Zihnimdeki kelimeler de yer değiştirmeye başlayınca derin bir nefes almıştım. Sanki güçsüz bedenime çektiğim o nefes, devam etmemi sağlayan tek yoldu. Tekrar onlara baktım endişe kusan gözlerimle; kafaları birbirine kayıyor ve tanınmışlıklarını örtüyordu. Sustum, sadece sustum. Bunu panik atak yaşayanlar bilir, öyle bir hale gelirsiniz ki ne konuşmak, ne duymak, ne de görmek bir şey ifade eder sizin için. O an dudaklarımda biriken her cümleyi dişlerimle parçalayarak yutkundum. Sessizlik dediğimiz şey de bu değil miydi zaten? Kelimeleri tekrar tekrar sindirmek…
Utanç, korku ve kaygı omuzlarıma çöküvermişti. Dudaklarımı araladığımda çıkan hırıltı pişmanlık kokuyordu. Bu masanın arkasına hiç geçmemeliydim, ayağa hiç kalkmamalıydım. Titreyen ellerime eşlik eden ve ritmini sürekli değiştiren kalp atışlarım ümitlerimi parçalara ayırmaya yetmişti.
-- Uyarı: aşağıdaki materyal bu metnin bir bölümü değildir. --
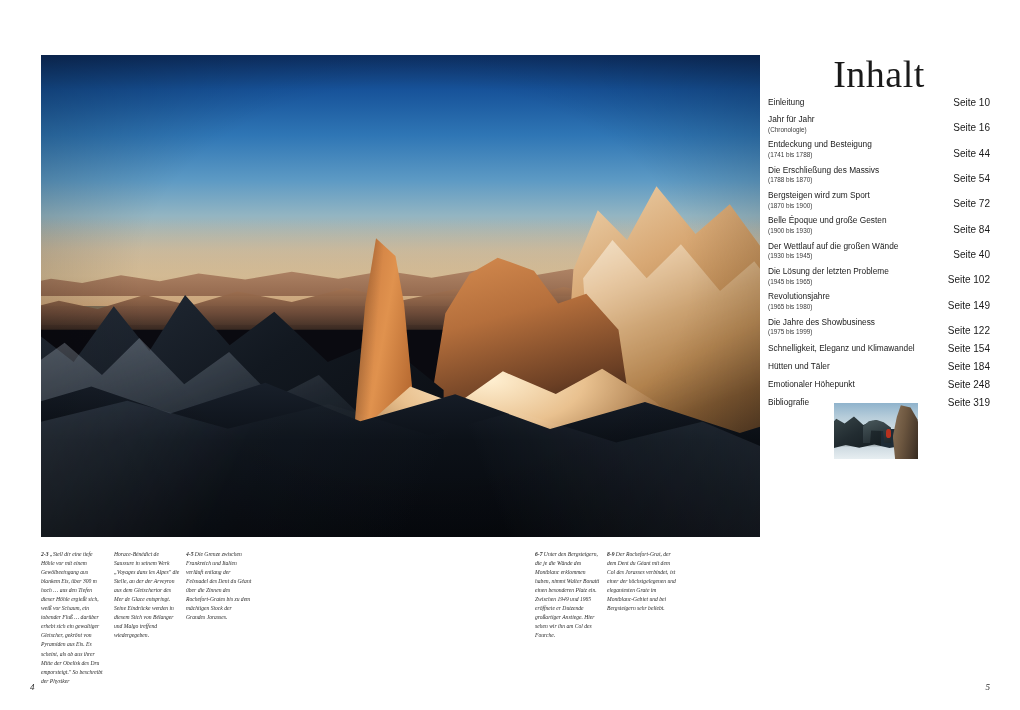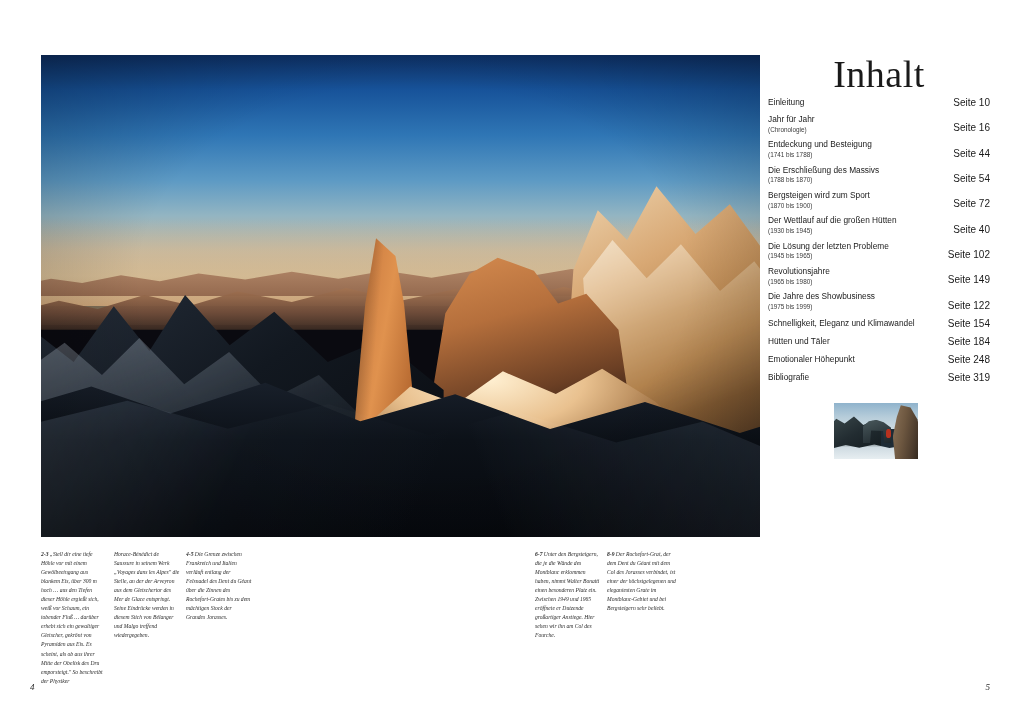--- a/index.html
+++ b/index.html
@@ -393,6 +393,13 @@
       <span class="toc-page">Seite 72</span>
     </div>
 
+    <div class="toc-row">
+      <div class="toc-left">
+        <span class="toc-entry">Belle Époque und große Gesten</span>
+        <span class="toc-sub">(1900 bis 1930)</span>
+      </div>
+      <span class="toc-page">Seite 84</span>
+    </div>
 
     <div class="toc-row">
       <div class="toc-left">

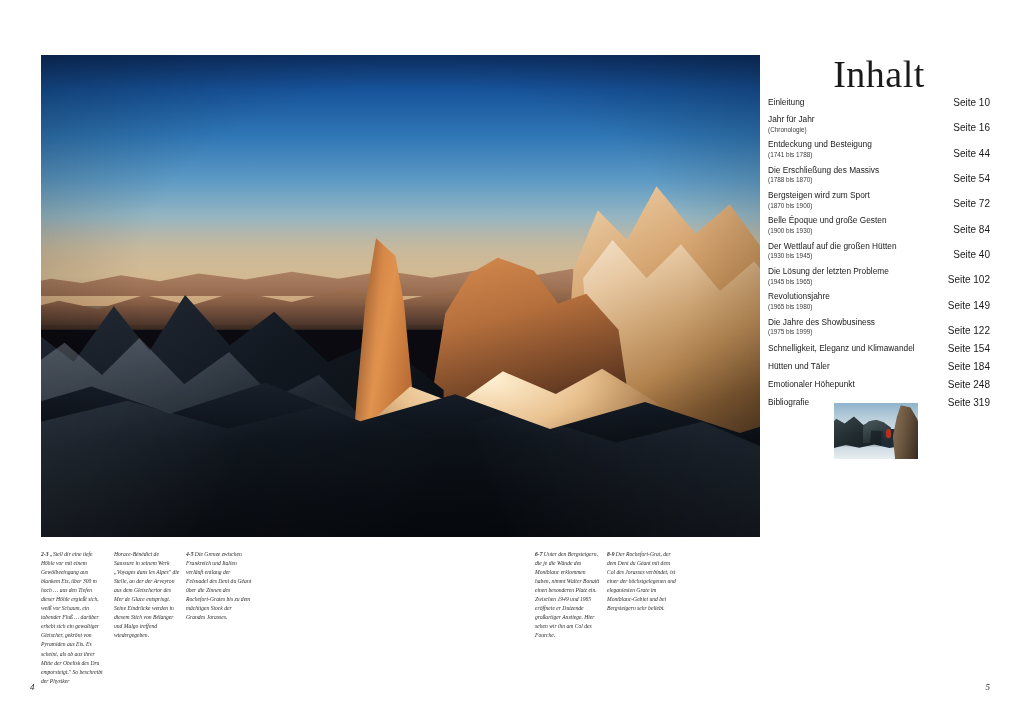--- a/index.html
+++ b/index.html
@@ -403,7 +403,7 @@
 
     <div class="toc-row">
       <div class="toc-left">
-        <span class="toc-entry">Der Wettlauf auf die großen Hütten</span>
+        <span class="toc-entry">Der Wettlauf auf die großen Wände</span>
         <span class="toc-sub">(1930 bis 1945)</span>
       </div>
       <span class="toc-page">Seite 40</span>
Artık sadece boşluk vardı; beni ve etrafımdakileri kendisine çeken bir boşluk. Tüm hislerim ve öz güvenim o boşluğa çekilmişti. Bedenim ne kadar ayakta duruyormuş gibi gözükse de ruhum çoktan ayaklarımın altındaki soğuk zemine uzanmıştı. O an herkese seslenmek istedim: “Buraya bakın, cesedime iyice bakın!” Gözlerime siyah bir gölge ilişti ve zihnim korkunç düşüncelerimin kapısını araladı. Boşluk giderek büyüdü, büyüdü ve büyüdü.
Karanlık.
Geriye kalan tek şey buydu.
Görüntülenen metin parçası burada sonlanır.